In August, Wacker Drive Executive Suites sued Jones Lang LaSalle in Chicago federal court, alleging JLL violated federal anti-racketeering law and other statutes, by conspiring with three union locals to “restrict access to its buildings by any non-union contractors” since at least 2014.
“JLL did nothing unlawful: the building is legally permitted to require union-only contractors for work at a site of construction, and JLL, as the building manager, enforced this rule,” JLL said in summing up its response to the suit.
According to the suit, JLL manages “numerous large commercial office buildings in the Chicago Loop.” WDES identified the unions, which are not defendants in its lawsuit, as International Union of Operating Engineers Local 399, Service Employees International Union Local 1 and Teamsters Local 705.
WDES was a JLL tenant from 2005-2017, leasing the third floor at 125 S. Wacker Drive, according to the suit.

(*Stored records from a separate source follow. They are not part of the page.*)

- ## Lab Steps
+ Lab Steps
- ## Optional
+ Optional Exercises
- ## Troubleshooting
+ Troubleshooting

The landlord is named in the suit as “125 S. Wacker Drive.”
WDES said JLL tells tenants they cannot hire non-union contractors for renovation or cartage. WDES estimated this mandatory union hiring makes tenants pay 20 percent or more, compared to costs for non-union work. WDES said it had to overpay more than $41,000 for office renovations.

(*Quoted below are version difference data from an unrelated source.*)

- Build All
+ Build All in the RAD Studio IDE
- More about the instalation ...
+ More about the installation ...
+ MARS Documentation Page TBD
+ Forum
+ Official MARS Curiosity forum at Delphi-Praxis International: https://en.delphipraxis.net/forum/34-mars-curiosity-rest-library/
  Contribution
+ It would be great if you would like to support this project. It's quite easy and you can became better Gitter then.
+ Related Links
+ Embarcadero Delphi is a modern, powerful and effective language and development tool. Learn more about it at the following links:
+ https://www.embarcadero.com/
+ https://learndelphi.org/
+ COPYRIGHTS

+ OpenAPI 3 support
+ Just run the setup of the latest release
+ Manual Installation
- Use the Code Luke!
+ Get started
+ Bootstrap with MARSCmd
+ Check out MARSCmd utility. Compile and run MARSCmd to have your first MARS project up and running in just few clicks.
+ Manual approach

WDES wants the suit to be a class action, potentially bringing in thousands of other past and current JLL tenants. WDES further wants an injunction abolishing the union-only practice and JLL to pay triple its damages.
In a response filed in late October, JLL doesn’t dispute a rule is in place requiring tenants use unions, but said the National Labor Relations Act and the Labor Management Relations Act permit such requirements, so as, quoting a 1993 federal appeals court ruling, to “reduce construction site tensions” and develop a “uniform and ready supply of skilled labor.”

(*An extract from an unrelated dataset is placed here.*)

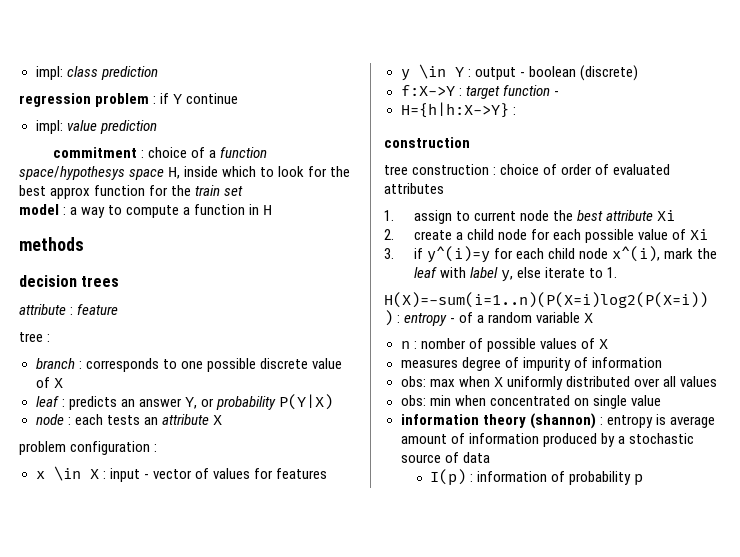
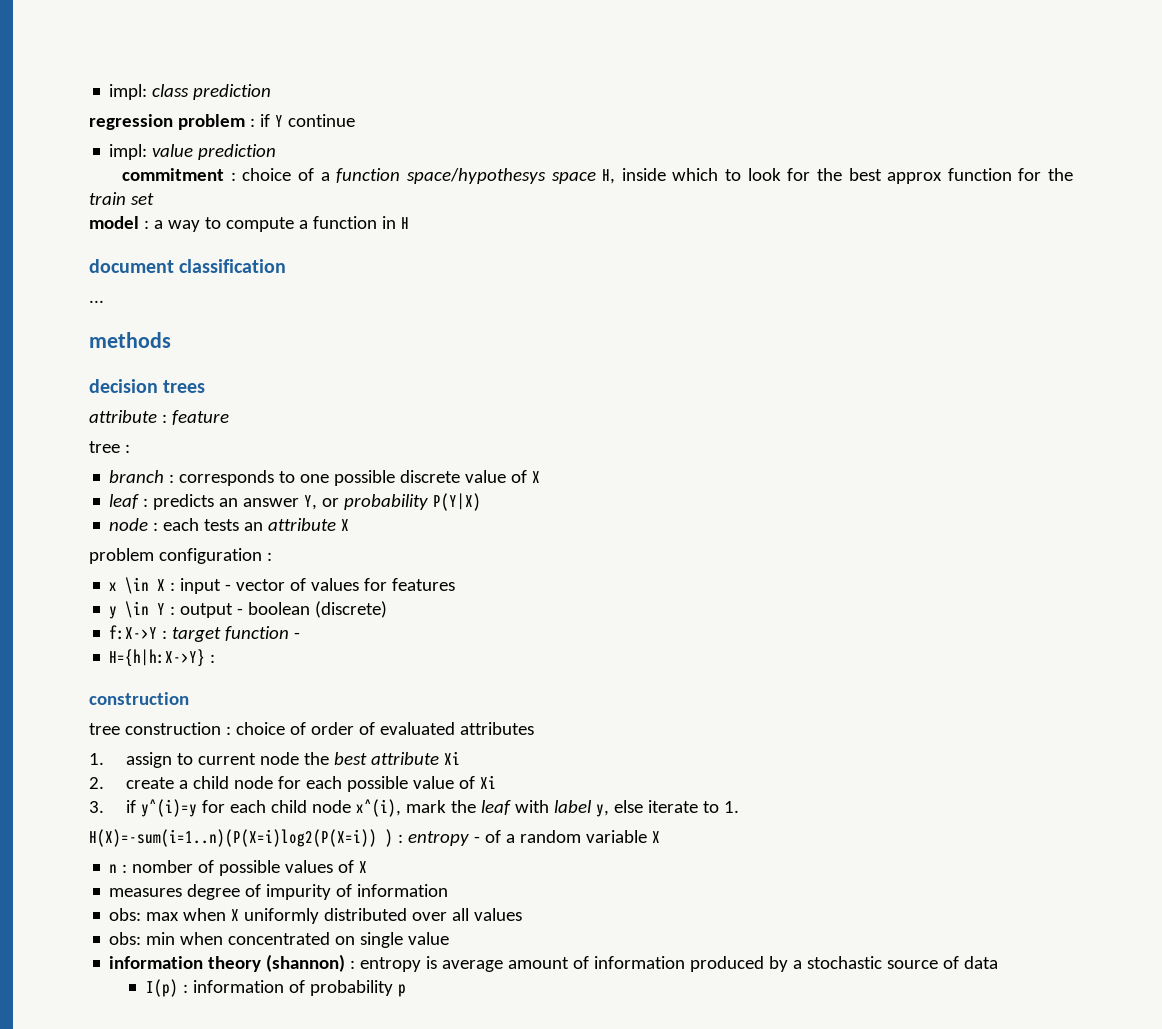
+ document classification
+ ...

Further, WDES voluntarily signed the lease with the landlord, agreeing to comply with the landlord’s rules, which included the union requirement, JLL said. In this regard, if any damages are due WDES, the damages should come from the landlord, not JLL, in JLL’s view.
WDES alleged there was a racketeering “agreement” between JLL and the unions, but also alleged the unions “pressured JLL through threats, picketing, and public shaming,” to enter into the alleged agreement. JLL countered an “agreement” brought about through such alleged tactics, does not constitute a bona fide agreement.
JLL said WDES alleged JLL “extorted” money from WDES. However, WDES paid the money to the union contractors, not JLL, with JLL receiving nothing from the unions for “enforcing” the union requirement, JLL contended.
Likewise, JLL said the unions do not get a “kickback” from JLL, as alleged. Instead, the benefits the unions receive through the union-only rule, such as union dues and health and welfare fund payments, are allowed by federal labor law.
As for the injunction request, JLL claimed WDES has no standing, because WDES is no longer a tenant.
A status hearing is set for Jan. 7.
WDES is represented by the Chicago firms of Stephan Zouras LLP and Foster PC, and Walner Law Firm of suburban Northbrook.
Jones Lang LaSalle Americas is defended by the Chicago firm of Morgan, Lewis & Bockius.